The final signed version was always ok and free of error, but it wasn’t optimal – it isn’t possible for it to have been – under those conditions. Anything that goes towards better contract drafting in these circumstances is to be welcomed with open arms, a very friendly smile and a beverage of its choice.
(X) Opinion: My experience is typical and the process I just outlined describes most of the contracts signed by large international and Chinese firms in mainland China.
(X) Opinion: Most bilingual contracts for China deals drafted by law firms that are not advised on at great expense by top 10 global or local firms (in which category I would include contracts that are drafted solely by junior staff at law firms and, due to fee caps, are not adequately reviewed by senior staff) are woeful at best, and a substantial minority would if judged by rigorous standards be negligent at worst.

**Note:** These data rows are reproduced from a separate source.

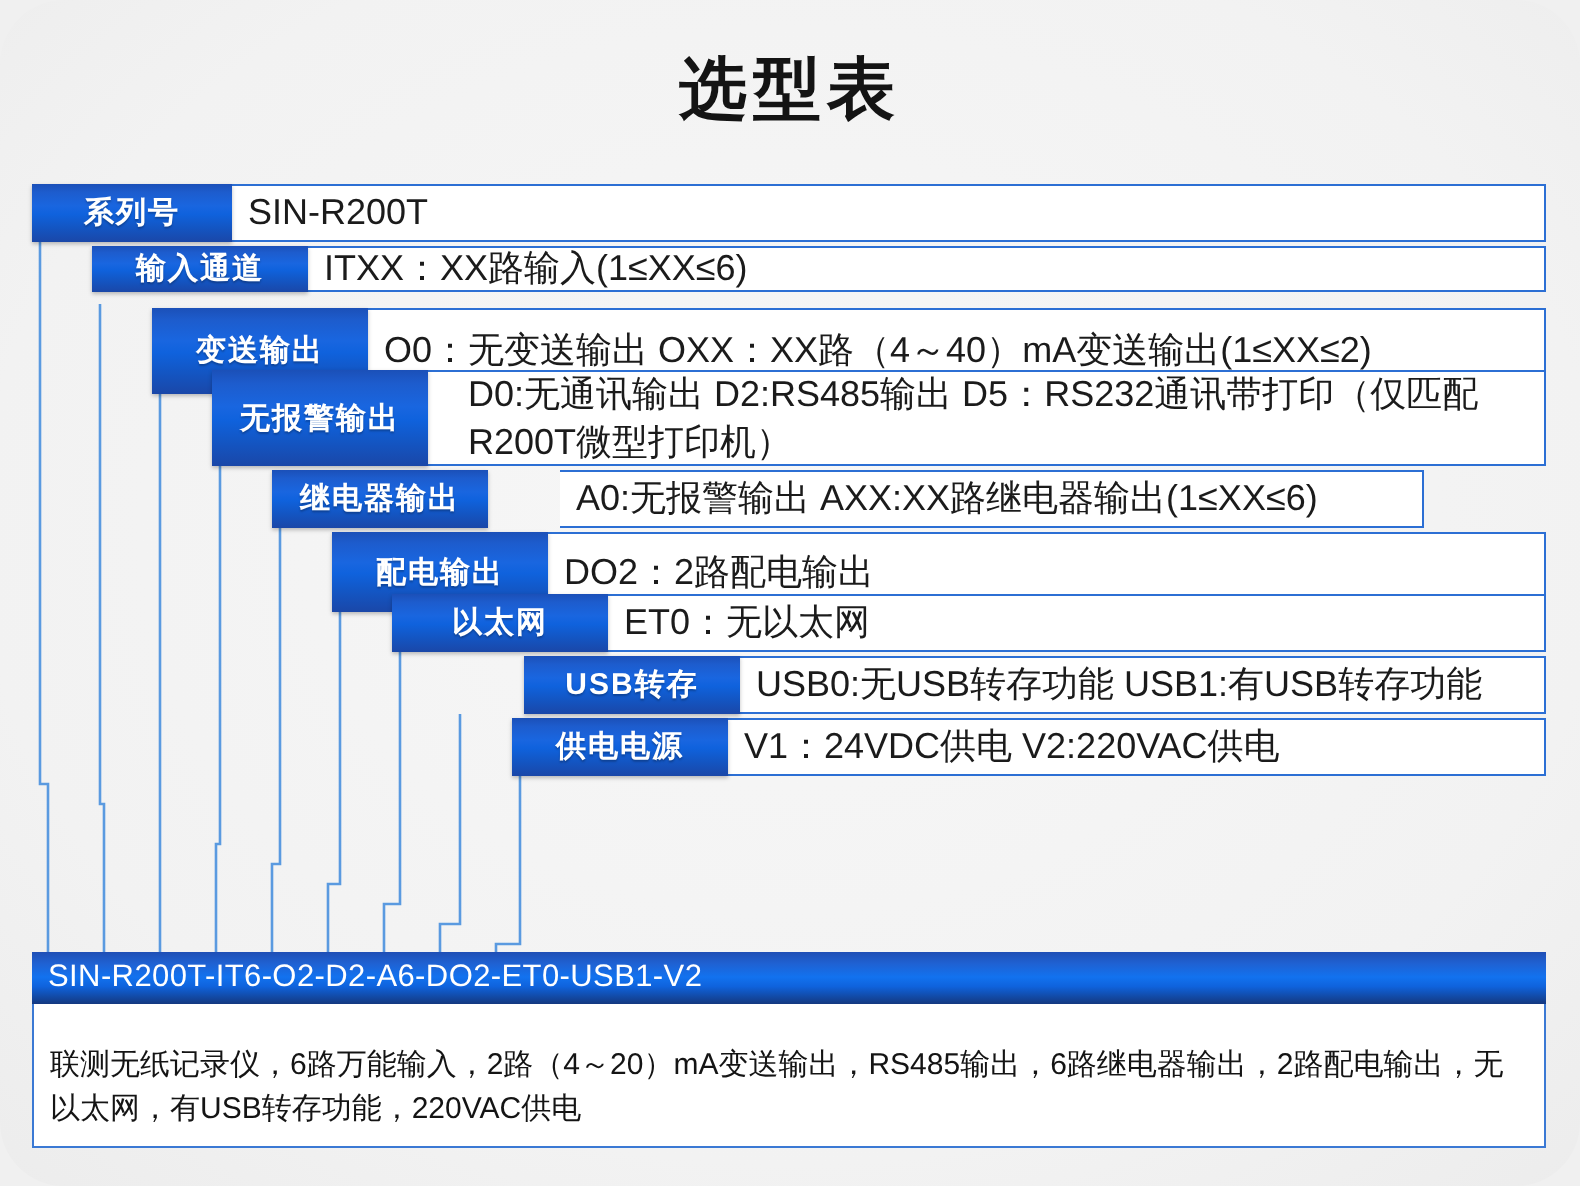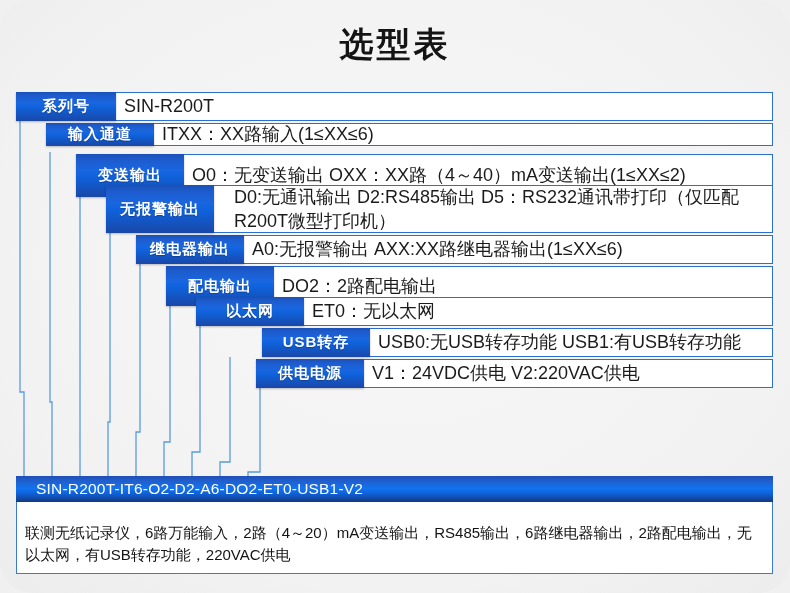--- a/index.html
+++ b/index.html
@@ -148,7 +148,7 @@
         <div class="lbl" style="width: 90px;">无报警输出</div>
         <div class="val two-line">D0:无通讯输出  D2:RS485输出 D5：RS232通讯带打印（仅匹配R200T微型打印机）</div>
       </div>
-      <div class="row" style="left: 136px; top: 235px; width: 637px; height: 29px;">
+      <div class="row" style="left: 136px; top: 235px; width: 576px; height: 29px; gap: 36px;">
         <div class="lbl" style="width: 90px;">继电器输出</div>
         <div class="val">A0:无报警输出 AXX:XX路继电器输出(1≤XX≤6)</div>
       </div>

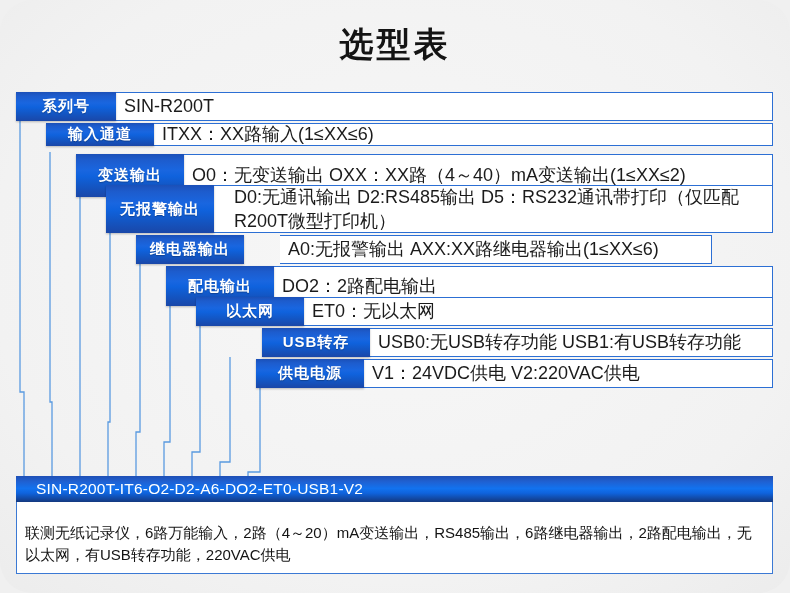--- a/index.html
+++ b/index.html
@@ -97,7 +97,7 @@
     font-size: 15.5px;
     display: flex;
     align-items: center;
-    padding-left: 20px;
+    padding-left: 8px;
     box-sizing: border-box;
     letter-spacing: 0.2px;
   }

(X) Opinion: Most contracts drafted *without* the input of a lawyer in China don’t have the value of a good roll of Andrex and could be put to better use – or would at least do less damage – as firelighters.
(X) Opinion: AWrightBurkeMPhil is onto something with his idea about the term sheet. IMO what’s needed for deal documents generally is a baseline bilingual draft that has three characteristics:
– it’s generally acceptable to both parties to a transaction (buyer/seller; borrower/lender etc)

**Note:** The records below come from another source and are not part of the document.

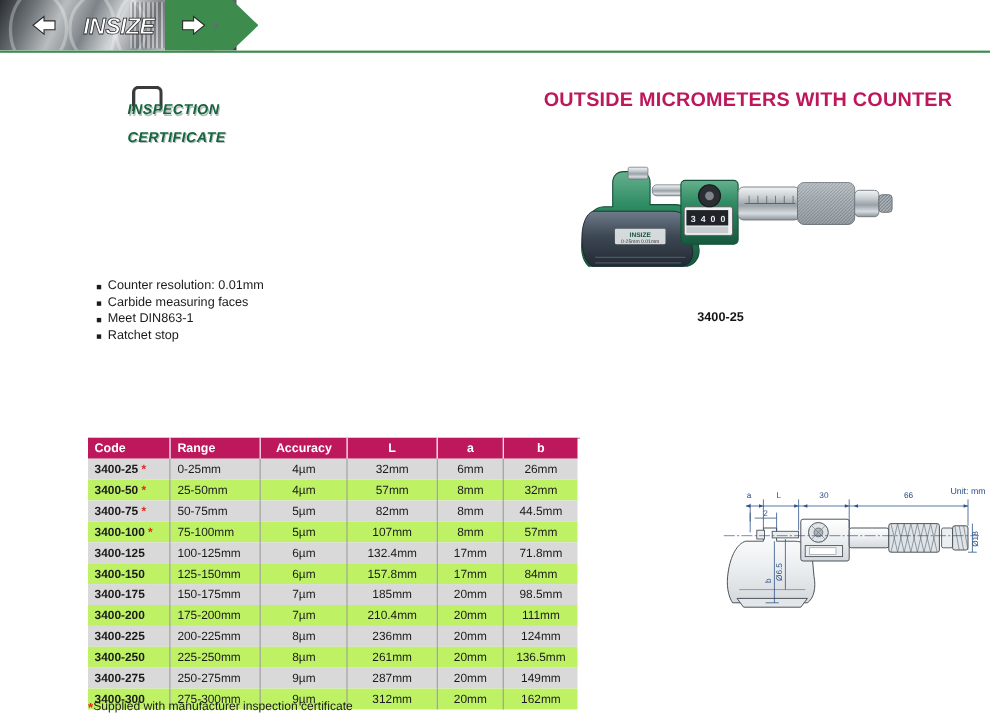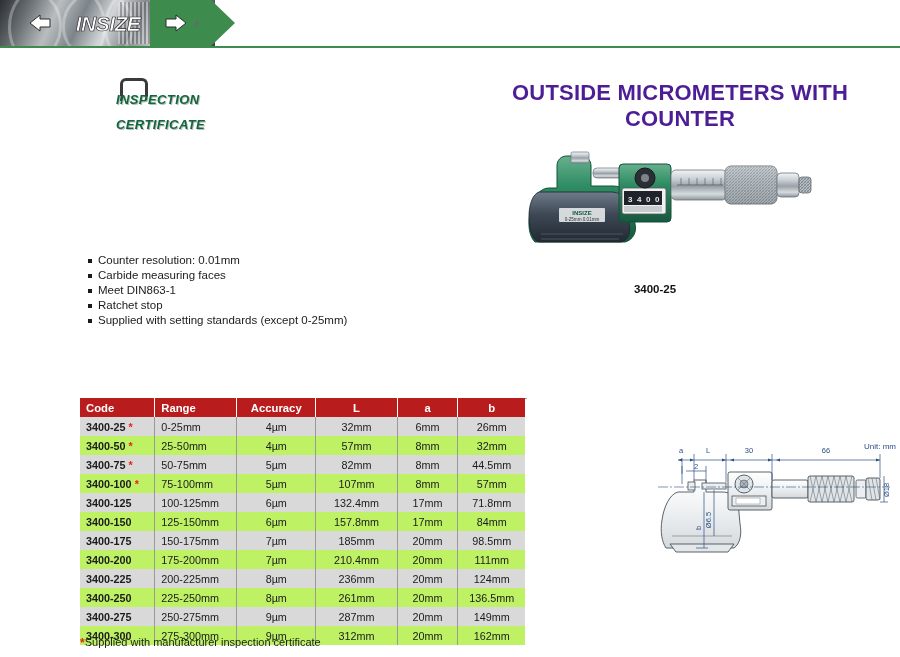--- a/index.html
+++ b/index.html
@@ -39,7 +39,7 @@
 
   
   .page-title{position:absolute;left:480px;top:80px;width:400px;text-align:center;
-    font-size:22px;font-weight:bold;letter-spacing:.2px;color:#4c1d95;}
+    font-size:18px;font-weight:bold;letter-spacing:.2px;color:#be185d;}
 
   
   .features{position:absolute;left:88px;top:253px;width:330px;}

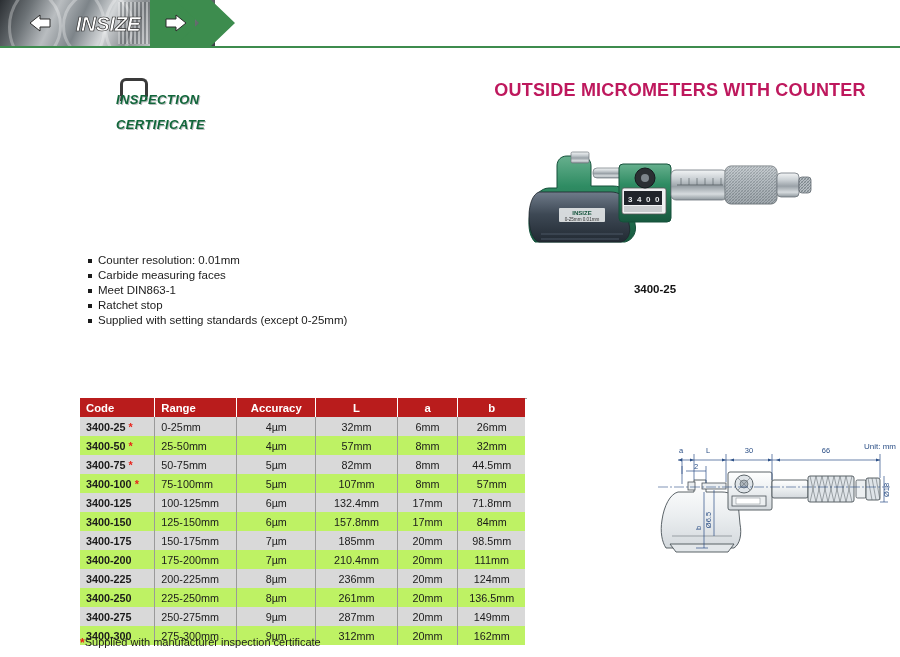--- a/index.html
+++ b/index.html
@@ -125,10 +125,6 @@
   <div class="feat">
       <span class="bullet"><i></i></span>
       <span>Ratchet stop</span>
-    </div>
-  <div class="feat">
-      <span class="bullet"><i></i></span>
-      <span>Supplied with setting standards (except 0-25mm)</span>
     </div>
 </div>
 

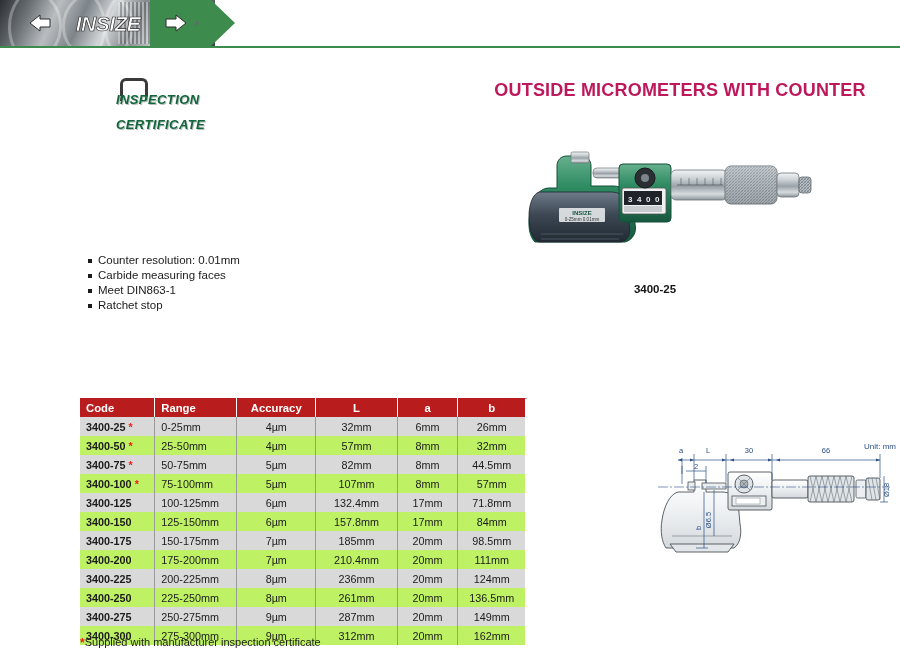--- a/index.html
+++ b/index.html
@@ -55,7 +55,7 @@
   
   .spec-table{position:absolute;left:80px;top:398px;width:445px;border-collapse:collapse;
     font-size:10.8px;}
-  .spec-table th{background:#b91c1c;color:#fff;font-weight:bold;font-size:11.3px;
+  .spec-table th{background:#be185d;color:#fff;font-weight:bold;font-size:11.3px;
     height:17px;padding:1px 6px;border-right:1px solid #fff;text-align:center;}
   .spec-table th.lft{text-align:left;}
   .spec-table td{height:17px;padding:1px 6px;text-align:center;color:#1b1b1b;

– there are no differences between the two versions about anything anyone would reasonably expect to be expensive (that is, the notice clauses might not tie up perfectly but an amount of money that A pays B isn’t described as a downpayment in one language and a forfeitable loan in the other)
– the rules of interpretation have been tied off properly so that it doesn’t work differently depending on which party’s home dispute resolution forum gets chosen.

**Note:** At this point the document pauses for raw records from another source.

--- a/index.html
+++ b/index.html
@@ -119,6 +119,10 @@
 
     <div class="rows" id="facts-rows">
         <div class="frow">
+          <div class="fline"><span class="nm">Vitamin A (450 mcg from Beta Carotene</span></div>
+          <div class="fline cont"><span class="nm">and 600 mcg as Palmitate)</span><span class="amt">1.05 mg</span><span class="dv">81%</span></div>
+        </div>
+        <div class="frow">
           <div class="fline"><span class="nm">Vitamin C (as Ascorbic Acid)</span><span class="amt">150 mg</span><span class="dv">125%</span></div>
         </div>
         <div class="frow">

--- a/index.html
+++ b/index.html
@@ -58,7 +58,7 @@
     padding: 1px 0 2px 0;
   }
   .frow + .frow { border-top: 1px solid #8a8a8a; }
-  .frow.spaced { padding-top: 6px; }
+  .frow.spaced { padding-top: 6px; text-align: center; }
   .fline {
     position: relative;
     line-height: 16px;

Law firms and departments can then customise based on that. It’s not that radical a concept; ISDA, BVCA and other groups have prepared similar things. The difficulty is finding someone who has the time and inclination to prepare the baseline version in both languages and then actually maintain it.
(I should also say that I’ve been lurking this blog for around a decade now but this is, as far as I can recall, my first actual post).
With this one post, you’ve met your ten-year commenting quota!
Your notion of two-language models makes sense, but it might be that there are too many kinds of transactions, with too much customization, to make that sort of initiative possible. After all, no one has gotten around to creating an authoritative set of model commercial contracts in English.
I think we’re not that far away. My guess is that we will see convergence for boilerplate first; there’s really no social utility in having three dozen different models for things like entire agreement, no partnership and excluding 3rd party rights clauses, and it’s not that often that a client is thrilled to pay a lawyer to tinker with them.
So while I agree that we won’t see a uniform commercial contract any time soon, I think that for some high-volume contracts the market will ultimately converge around some of the contracts drafted and maintained by third party providers like ourselves (that is, Practical Law), and even the highly bespoke contracts will continue to incorporate ‘neutral’ boilerplate. There’s no particular reason this shouldn’t happen in Asia as is already happening in the UK and U.S.
Is Taiwan the same as China in this general issue? Is Hong Kong different now?